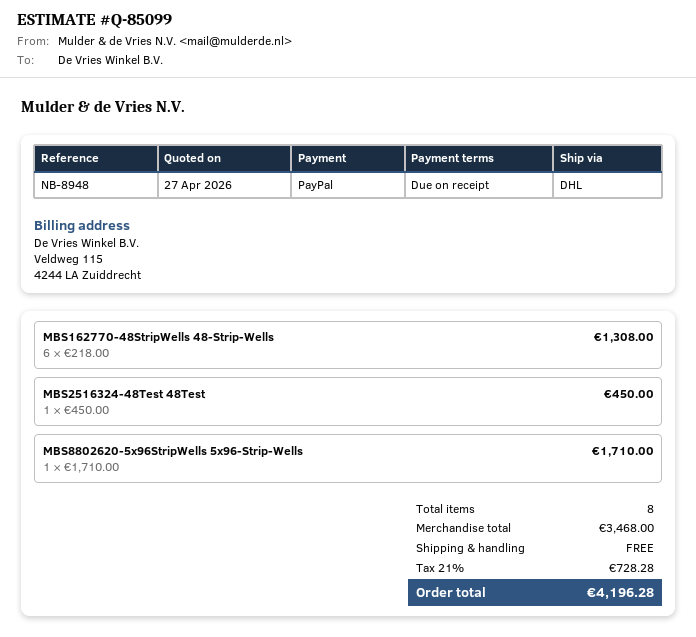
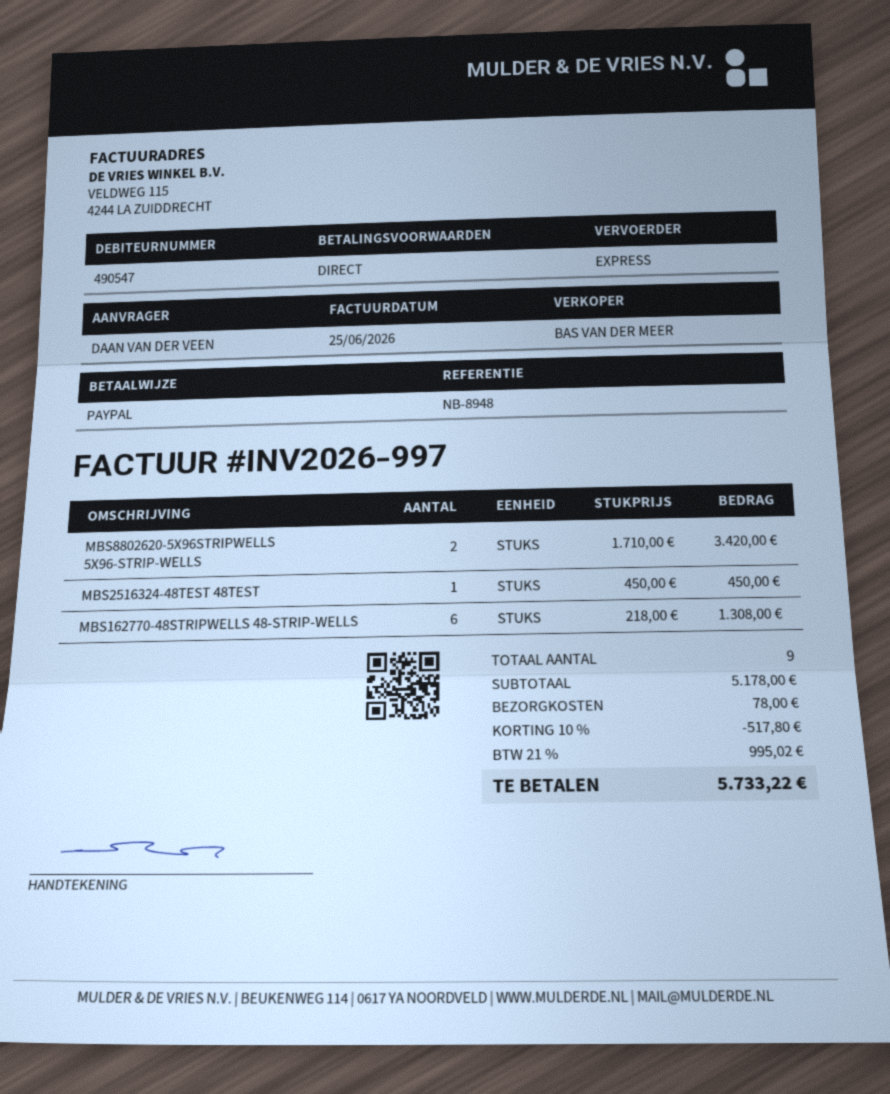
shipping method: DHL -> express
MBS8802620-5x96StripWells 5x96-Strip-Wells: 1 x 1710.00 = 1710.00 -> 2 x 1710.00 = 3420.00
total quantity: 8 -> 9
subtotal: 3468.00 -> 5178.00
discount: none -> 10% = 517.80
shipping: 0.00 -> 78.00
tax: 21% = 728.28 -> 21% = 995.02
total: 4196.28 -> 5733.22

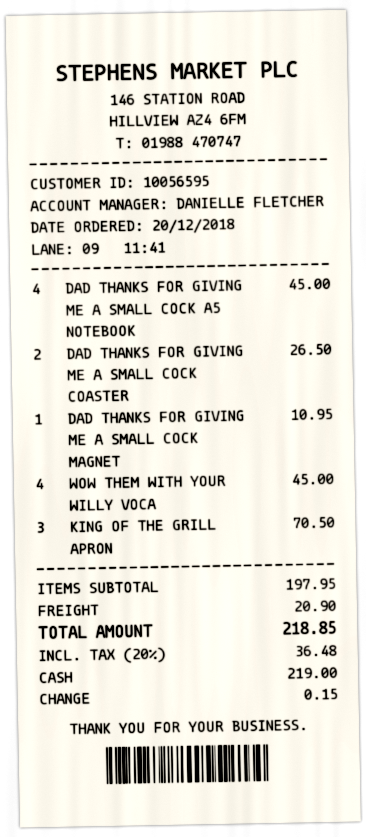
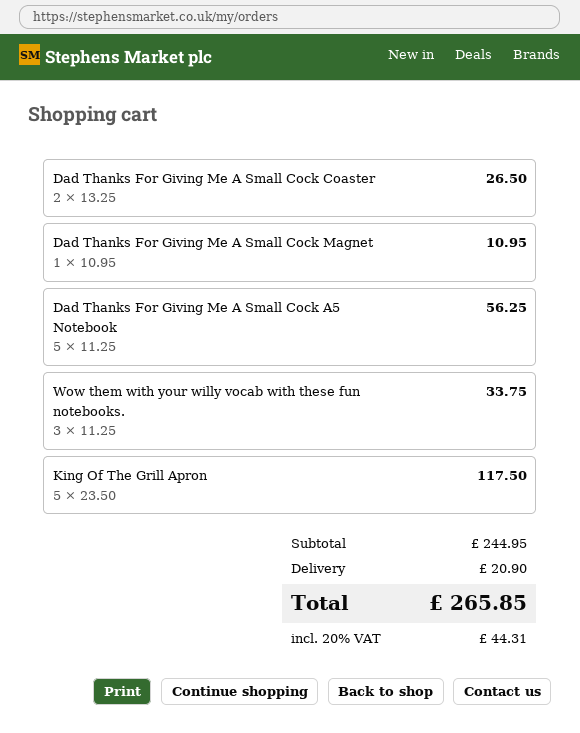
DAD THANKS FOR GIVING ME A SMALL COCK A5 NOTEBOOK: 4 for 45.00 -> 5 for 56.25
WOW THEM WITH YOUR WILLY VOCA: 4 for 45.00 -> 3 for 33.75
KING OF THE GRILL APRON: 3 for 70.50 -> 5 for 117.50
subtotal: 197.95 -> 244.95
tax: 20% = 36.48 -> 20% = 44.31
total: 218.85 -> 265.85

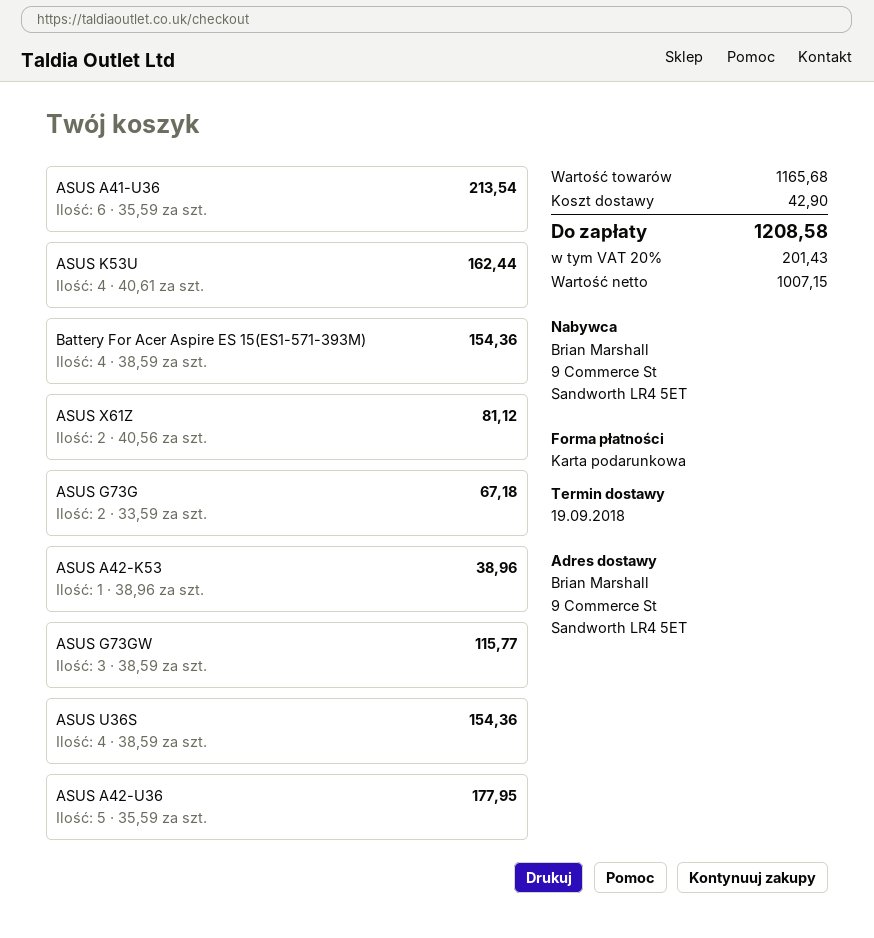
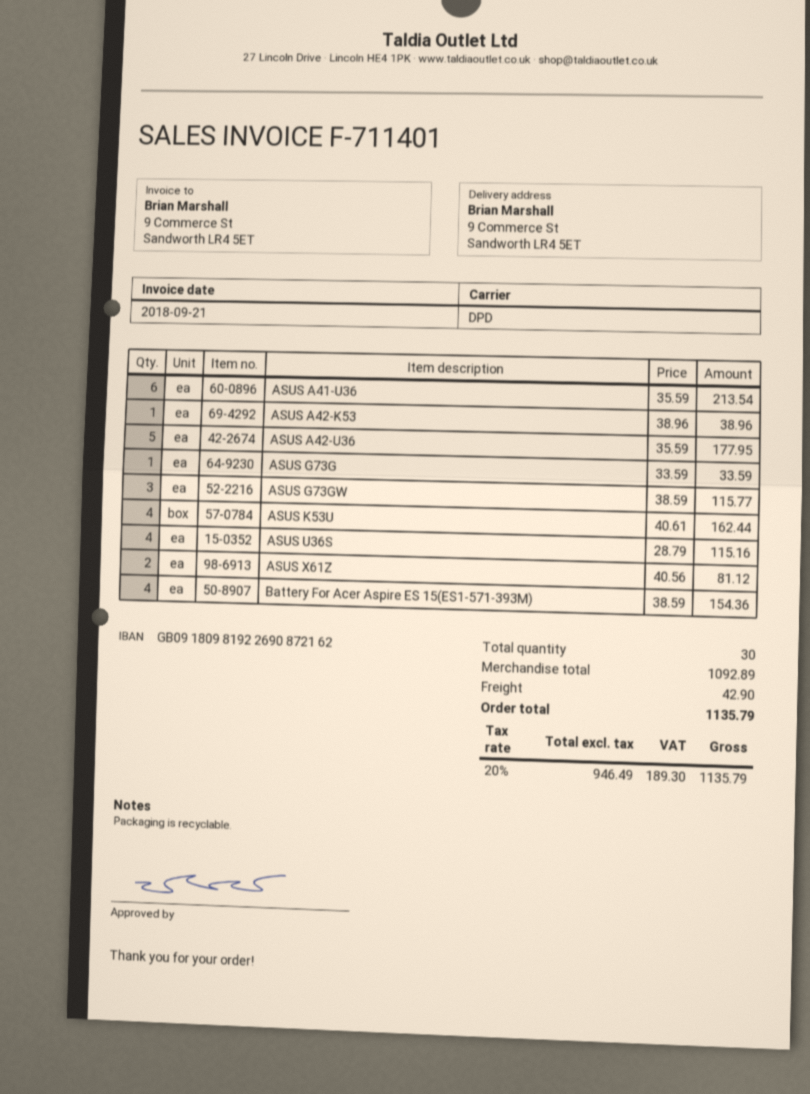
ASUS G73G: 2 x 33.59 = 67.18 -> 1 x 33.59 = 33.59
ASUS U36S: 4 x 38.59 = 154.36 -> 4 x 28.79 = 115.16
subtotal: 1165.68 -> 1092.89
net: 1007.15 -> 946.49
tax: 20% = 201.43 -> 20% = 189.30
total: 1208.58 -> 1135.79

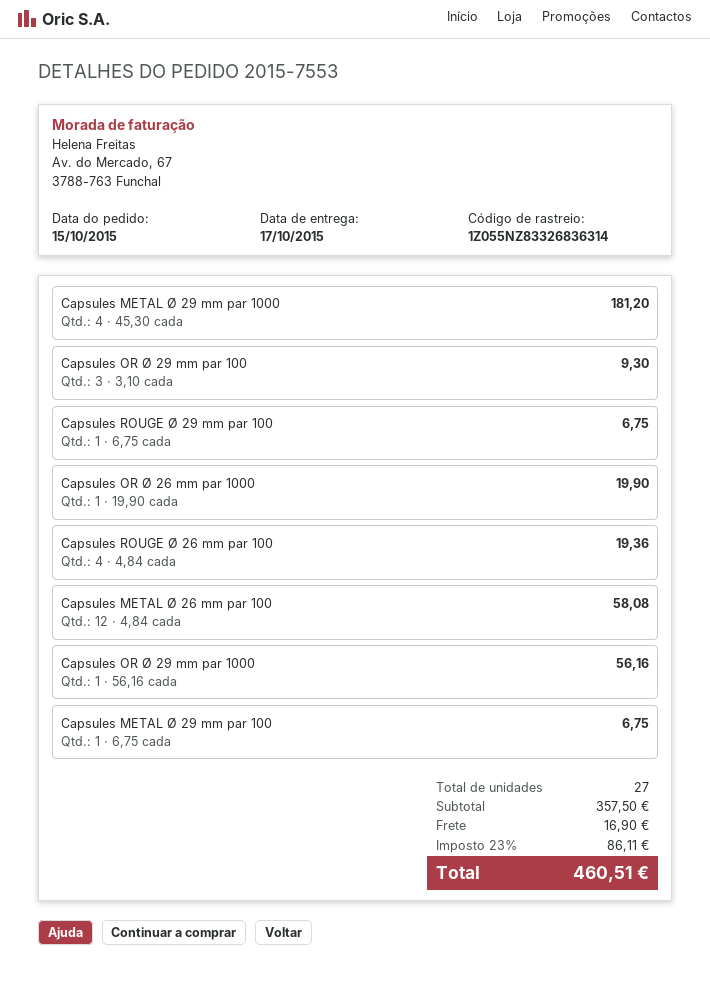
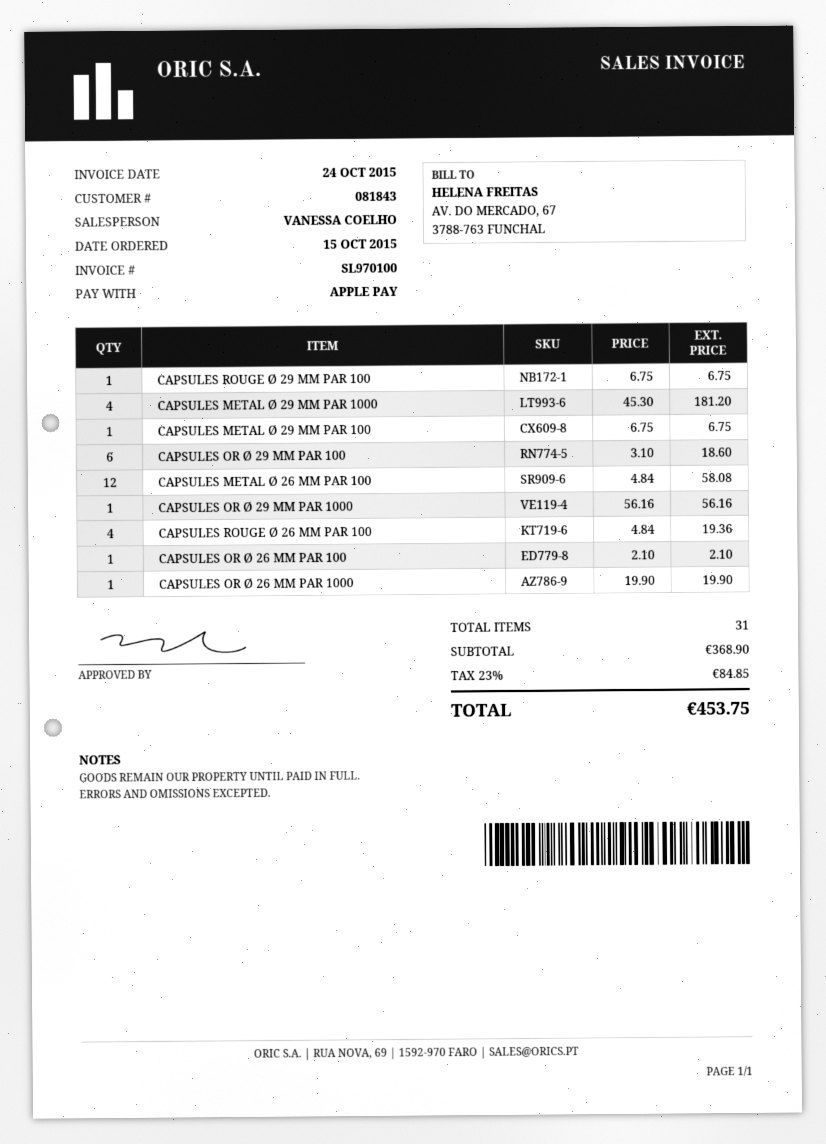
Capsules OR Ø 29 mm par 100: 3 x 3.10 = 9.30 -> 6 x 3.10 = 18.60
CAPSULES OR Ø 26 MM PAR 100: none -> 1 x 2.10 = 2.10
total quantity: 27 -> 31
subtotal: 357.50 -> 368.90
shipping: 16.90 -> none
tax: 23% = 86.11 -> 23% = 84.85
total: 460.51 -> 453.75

*-*-*

Activity: Write out exactly the lines above between the one with "tax: 20% = 36.48 -> 20% = 44.31" and the one with "Capsules OR Ø 29", inclusive, with pictures left out.

Response area:
tax: 20% = 36.48 -> 20% = 44.31
total: 218.85 -> 265.85

ASUS G73G: 2 x 33.59 = 67.18 -> 1 x 33.59 = 33.59
ASUS U36S: 4 x 38.59 = 154.36 -> 4 x 28.79 = 115.16
subtotal: 1165.68 -> 1092.89
net: 1007.15 -> 946.49
tax: 20% = 201.43 -> 20% = 189.30
total: 1208.58 -> 1135.79

Capsules OR Ø 29 mm par 100: 3 x 3.10 = 9.30 -> 6 x 3.10 = 18.60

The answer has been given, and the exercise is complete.